MATERIAL FOR THIS TASK: Begin

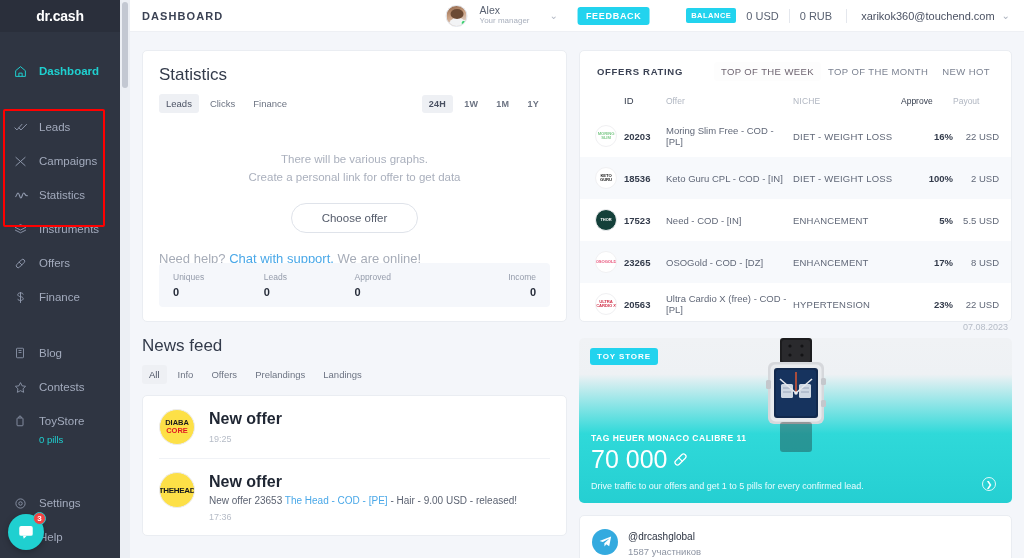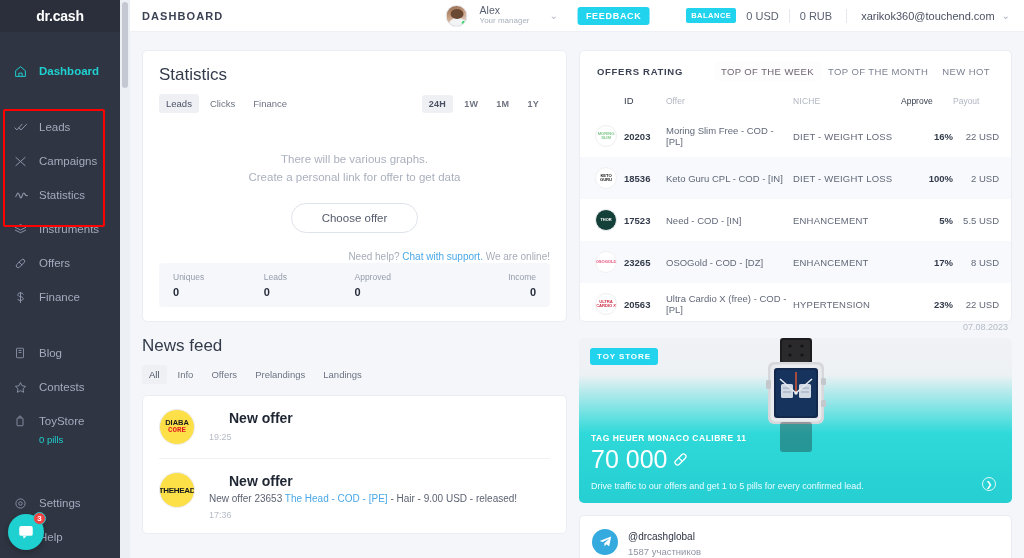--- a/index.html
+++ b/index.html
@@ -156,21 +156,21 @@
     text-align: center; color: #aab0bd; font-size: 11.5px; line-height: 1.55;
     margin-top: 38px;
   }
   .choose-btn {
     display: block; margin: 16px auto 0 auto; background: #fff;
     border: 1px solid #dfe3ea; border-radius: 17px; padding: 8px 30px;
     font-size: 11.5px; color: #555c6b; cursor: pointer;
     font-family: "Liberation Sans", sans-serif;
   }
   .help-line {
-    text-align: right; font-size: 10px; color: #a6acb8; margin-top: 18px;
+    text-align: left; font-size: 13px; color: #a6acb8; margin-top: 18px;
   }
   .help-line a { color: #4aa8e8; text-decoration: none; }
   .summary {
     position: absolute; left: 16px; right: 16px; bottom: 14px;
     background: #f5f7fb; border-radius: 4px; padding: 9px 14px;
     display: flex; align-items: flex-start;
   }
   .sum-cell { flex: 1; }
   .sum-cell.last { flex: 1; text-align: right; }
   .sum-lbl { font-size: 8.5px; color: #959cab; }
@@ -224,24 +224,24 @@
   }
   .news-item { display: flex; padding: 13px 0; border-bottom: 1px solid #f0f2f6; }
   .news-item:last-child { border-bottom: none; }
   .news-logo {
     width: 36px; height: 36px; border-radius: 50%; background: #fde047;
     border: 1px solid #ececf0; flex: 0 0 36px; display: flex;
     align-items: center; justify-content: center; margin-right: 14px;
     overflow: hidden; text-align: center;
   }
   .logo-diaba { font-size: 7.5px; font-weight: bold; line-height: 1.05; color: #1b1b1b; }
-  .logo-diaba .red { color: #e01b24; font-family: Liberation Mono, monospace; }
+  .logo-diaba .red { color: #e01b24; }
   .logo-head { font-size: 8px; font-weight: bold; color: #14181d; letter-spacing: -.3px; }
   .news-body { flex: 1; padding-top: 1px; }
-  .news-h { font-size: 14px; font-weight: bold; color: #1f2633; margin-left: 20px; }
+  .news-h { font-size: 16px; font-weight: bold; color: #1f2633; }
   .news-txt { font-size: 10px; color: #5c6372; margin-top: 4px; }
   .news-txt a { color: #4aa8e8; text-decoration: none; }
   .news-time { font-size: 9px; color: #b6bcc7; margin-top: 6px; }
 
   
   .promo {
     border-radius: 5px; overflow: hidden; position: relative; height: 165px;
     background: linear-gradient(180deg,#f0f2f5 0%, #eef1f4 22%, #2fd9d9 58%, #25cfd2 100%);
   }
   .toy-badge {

MATERIAL FOR THIS TASK: End
MATERIAL FOR THIS TASK: Begin

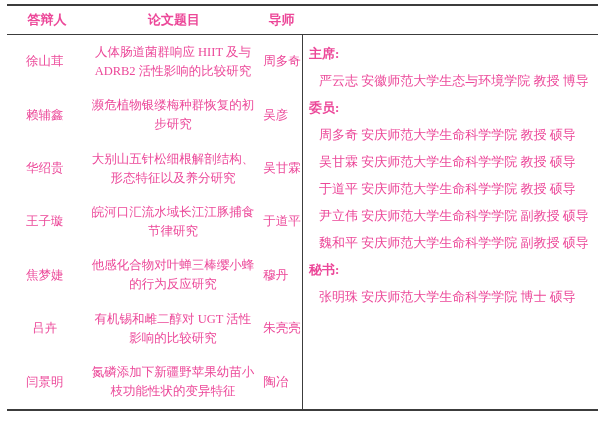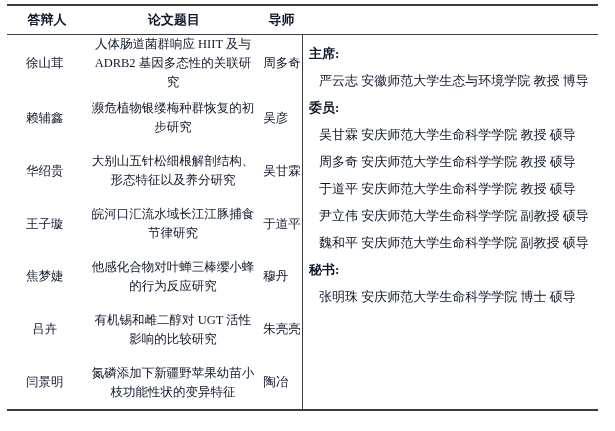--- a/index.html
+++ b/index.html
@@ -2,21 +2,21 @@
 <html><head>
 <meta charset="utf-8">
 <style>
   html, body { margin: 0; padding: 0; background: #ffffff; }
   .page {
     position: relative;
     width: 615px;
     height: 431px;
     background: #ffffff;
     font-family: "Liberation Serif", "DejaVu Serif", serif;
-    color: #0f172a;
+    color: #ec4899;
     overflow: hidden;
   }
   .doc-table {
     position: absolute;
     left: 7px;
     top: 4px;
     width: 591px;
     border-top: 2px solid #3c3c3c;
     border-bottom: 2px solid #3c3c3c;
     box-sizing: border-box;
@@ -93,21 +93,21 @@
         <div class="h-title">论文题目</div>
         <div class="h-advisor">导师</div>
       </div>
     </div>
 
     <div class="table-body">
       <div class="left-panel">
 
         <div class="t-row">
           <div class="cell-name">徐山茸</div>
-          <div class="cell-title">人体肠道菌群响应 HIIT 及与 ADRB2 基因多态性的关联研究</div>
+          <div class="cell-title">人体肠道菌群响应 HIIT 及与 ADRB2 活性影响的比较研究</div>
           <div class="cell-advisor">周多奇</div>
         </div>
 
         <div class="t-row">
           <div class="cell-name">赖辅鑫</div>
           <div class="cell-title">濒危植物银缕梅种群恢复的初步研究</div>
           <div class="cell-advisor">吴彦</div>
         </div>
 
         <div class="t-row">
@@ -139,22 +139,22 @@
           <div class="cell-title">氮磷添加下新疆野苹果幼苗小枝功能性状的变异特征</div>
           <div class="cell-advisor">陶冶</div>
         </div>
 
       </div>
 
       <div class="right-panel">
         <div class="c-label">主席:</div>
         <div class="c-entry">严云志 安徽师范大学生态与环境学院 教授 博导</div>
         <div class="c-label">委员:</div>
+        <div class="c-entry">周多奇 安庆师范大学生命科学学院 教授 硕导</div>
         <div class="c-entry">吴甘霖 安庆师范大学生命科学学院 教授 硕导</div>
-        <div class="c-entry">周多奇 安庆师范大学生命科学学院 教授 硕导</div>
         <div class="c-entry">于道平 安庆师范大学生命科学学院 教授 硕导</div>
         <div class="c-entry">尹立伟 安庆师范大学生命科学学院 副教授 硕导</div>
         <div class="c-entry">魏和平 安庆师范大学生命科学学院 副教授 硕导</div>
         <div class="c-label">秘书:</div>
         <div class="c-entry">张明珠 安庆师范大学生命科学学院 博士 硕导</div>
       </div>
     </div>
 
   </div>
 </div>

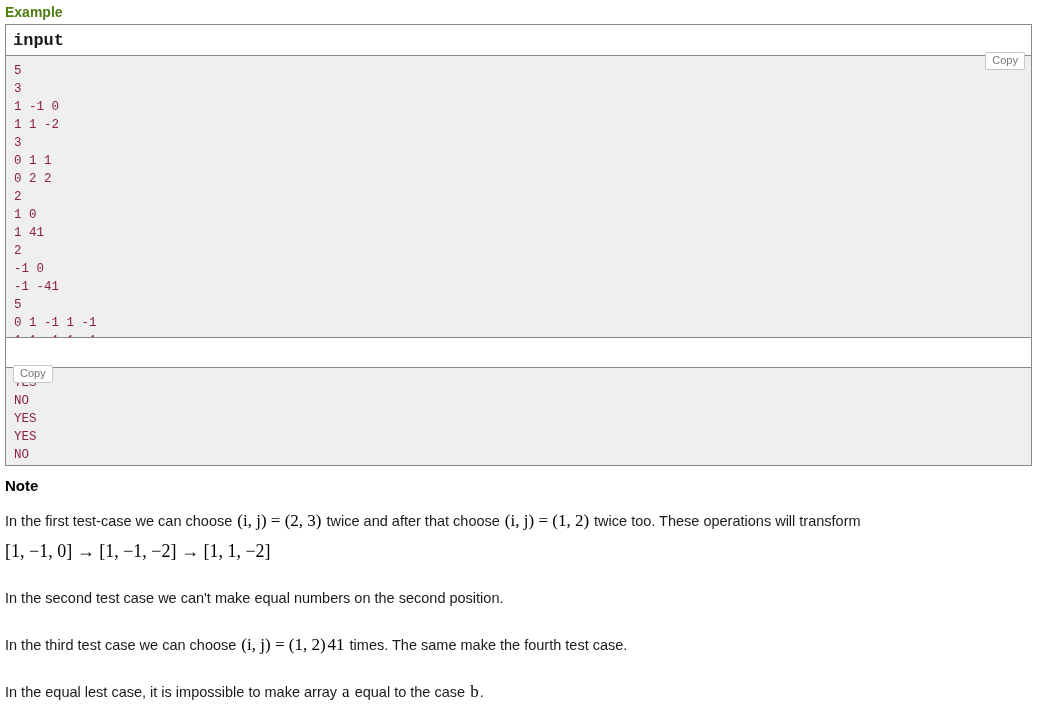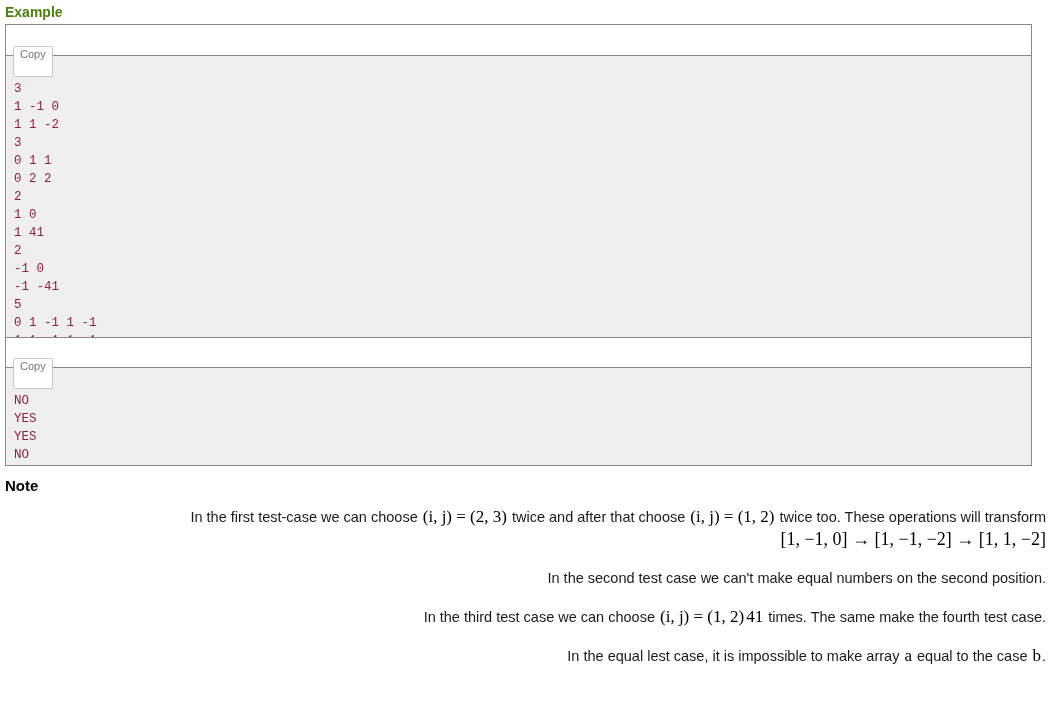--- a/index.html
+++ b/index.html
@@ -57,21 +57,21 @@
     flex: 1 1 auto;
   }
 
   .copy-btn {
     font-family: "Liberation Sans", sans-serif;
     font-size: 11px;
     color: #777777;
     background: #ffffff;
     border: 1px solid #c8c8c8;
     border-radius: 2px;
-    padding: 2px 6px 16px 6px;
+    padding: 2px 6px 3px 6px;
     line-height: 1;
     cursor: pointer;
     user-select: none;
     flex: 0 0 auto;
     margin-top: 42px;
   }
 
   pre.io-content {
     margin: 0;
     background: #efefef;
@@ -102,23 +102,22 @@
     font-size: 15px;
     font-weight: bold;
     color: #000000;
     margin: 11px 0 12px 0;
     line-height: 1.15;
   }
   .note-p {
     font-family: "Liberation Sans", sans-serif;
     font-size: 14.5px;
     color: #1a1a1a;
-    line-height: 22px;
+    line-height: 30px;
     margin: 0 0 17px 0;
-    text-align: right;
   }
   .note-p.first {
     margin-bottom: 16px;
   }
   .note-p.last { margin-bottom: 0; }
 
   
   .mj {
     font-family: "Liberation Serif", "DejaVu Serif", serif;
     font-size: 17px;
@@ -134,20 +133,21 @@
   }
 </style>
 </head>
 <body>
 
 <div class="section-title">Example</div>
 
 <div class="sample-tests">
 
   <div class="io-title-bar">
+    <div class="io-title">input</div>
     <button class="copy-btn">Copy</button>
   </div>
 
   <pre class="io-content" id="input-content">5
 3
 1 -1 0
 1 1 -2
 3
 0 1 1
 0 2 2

MATERIAL FOR THIS TASK: End

Using the data above, show each line where "body" occurs.

## TASK SOLUTION
   .news-body { flex: 1; padding-top: 1px; }
   html, body { margin: 0; padding: 0; background: #ffffff; }
     <div class="table-body">
 <body>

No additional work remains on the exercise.